DRESSING THE PART  

An international costume designer lets us in on his world of dressing the stars with India as teh guiding light for inspiration – from outfitting the cast of a new Broadway production in New York to muppets in a crime comedy.

Words: Marion Bravo
Photos: Courtesy of Arjun Bhasin

“India continues to be a never-ending assault on the senses and as a design-oriented person, it’s unmatched in its level of inspiration,” points out Costume Designer Arjun Bhasin. “I’ve lived in and out of India throughout my career and I still find it an explosion of sensory overload every time I return. Colours vibrate and come together in never seen before combinations, textures, tones and patterns. Inspiration is everywhere: in the people, food, clothing and architecture.” While he spends a lot of time in Mumbai, Bhasin goes where the work takes him, which is anywhere in the world. 

By this time, Bhasin is in Los Angeles, where he is currently working on The Happytime Murders by Brian Henson, a crime comedy film whose characters he dresses are humans and muppets with Melissa McCarthy in a leading role. He’s also on hiatus from his work with Sarah Jessica Parker on HBO’s Divorce. He once said that his vision was to dress the actress with an “elegance, a certain femininity,” thus vintage styles pointed to the nostalgia he was aiming for – something like Grace Kelly or Katharine Hepburn styles so the wardrobe for Parker may consist of pleated trousers and miniskirts and Seventies boots. 

Affable and with a relaxed demeanour, he chatted about how the sartorial roads often lead back to India and how the sensorial roads often lead back to India and how the sensorial experience and design inspiration emanates. “Memory and words seem to fail when trying to reproduce the India sensory experience from overseas. I find that I have to fall back on the surroundings for example, for ‘Life of Pi’, and the play ‘Monsoon Wedding,’ I actually did most of my sourcing in Mumbai from fabrics, embroideries, and jewellry to accessories, despite the fact that so much can now be found overseas. Costume design is such a tactile art that nothing can replace the physicality of being present in the creative process,” he says. 

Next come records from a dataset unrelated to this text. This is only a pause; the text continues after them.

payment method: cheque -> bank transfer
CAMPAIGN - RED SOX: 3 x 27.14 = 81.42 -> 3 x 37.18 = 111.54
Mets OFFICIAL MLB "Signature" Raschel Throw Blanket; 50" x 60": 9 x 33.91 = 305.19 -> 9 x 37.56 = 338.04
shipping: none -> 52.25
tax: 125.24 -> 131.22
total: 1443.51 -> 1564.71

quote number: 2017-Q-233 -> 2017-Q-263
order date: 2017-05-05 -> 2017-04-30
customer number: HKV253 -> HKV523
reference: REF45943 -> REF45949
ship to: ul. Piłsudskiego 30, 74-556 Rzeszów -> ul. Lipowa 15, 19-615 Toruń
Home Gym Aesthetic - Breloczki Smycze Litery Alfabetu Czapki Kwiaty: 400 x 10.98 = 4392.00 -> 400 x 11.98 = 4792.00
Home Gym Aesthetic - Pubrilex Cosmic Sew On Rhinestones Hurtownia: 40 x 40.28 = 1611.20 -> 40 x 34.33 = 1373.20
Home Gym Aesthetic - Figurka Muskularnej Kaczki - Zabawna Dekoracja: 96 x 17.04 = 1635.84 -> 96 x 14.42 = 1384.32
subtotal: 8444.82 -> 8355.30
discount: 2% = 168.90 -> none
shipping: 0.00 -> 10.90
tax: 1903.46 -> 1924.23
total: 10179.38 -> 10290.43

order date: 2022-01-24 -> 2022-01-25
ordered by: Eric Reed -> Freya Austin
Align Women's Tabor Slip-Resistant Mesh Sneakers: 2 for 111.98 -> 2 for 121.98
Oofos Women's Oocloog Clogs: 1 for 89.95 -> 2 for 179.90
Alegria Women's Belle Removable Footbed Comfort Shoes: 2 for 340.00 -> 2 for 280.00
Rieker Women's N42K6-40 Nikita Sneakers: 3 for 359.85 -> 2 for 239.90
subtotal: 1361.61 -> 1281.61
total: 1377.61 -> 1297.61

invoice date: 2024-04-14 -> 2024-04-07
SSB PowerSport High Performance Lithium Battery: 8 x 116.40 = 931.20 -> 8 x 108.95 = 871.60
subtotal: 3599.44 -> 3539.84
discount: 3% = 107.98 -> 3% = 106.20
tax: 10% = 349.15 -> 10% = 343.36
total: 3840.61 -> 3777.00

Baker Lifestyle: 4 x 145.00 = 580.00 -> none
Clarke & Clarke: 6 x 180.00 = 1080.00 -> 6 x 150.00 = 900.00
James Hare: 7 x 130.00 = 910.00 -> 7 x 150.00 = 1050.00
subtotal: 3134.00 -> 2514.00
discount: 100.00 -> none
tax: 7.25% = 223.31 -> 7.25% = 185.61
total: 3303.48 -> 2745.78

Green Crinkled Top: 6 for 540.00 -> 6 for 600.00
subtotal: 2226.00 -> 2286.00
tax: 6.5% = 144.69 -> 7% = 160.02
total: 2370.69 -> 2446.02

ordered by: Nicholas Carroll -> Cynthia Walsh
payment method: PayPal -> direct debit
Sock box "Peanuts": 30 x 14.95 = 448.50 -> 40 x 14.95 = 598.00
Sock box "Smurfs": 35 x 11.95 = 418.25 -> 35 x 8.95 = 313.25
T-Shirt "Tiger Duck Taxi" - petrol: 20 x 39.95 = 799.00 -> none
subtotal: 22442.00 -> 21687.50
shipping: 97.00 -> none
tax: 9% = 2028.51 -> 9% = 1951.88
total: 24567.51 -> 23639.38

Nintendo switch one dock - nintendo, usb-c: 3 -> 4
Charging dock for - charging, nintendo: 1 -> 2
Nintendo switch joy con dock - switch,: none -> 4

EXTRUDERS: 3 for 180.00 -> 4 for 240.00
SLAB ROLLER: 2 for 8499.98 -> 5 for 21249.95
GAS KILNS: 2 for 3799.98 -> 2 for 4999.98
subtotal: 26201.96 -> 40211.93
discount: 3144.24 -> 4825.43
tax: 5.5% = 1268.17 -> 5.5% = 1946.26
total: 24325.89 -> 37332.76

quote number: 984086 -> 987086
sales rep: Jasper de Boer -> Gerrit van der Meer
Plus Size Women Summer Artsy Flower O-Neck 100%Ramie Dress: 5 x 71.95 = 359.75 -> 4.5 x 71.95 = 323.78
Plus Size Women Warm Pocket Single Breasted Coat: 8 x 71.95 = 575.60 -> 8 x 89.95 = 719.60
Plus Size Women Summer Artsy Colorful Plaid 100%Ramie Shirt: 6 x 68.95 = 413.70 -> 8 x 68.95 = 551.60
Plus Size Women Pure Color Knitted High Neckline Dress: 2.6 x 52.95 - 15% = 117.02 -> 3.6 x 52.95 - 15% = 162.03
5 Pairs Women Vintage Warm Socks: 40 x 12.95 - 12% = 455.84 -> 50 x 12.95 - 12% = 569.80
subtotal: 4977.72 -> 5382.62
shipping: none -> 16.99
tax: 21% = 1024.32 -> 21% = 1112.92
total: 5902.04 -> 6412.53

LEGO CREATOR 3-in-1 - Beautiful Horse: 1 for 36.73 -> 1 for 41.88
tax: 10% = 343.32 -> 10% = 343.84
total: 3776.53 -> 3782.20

It’s a crucial connection as he recently completed work on “Monsoon Wedding,” the play that recently had its Berkeley Repertory Theatre run in May before moving to Broadway next year. Bhasin knew that he would only be able to draw out the nuances and authenticity director Mira Nair was seeking by going to India to source and prep for the stage production. A frequent collaborator with Nair (The Namesake, The Reluctant Fundamentalist) and having worked with Nair on the original movie on which the play is based on back in 2001, Bhasin was very familiar with the storyline and characters but he had the challenge to reinterpret it for a new very different medium, audience and world. Of course, he too, was a very different person, having come so far in his 20 years since graduating in film studies from New York University’s Tisch School of Arts and having discovered costume design as a career in his first undergraduate internship.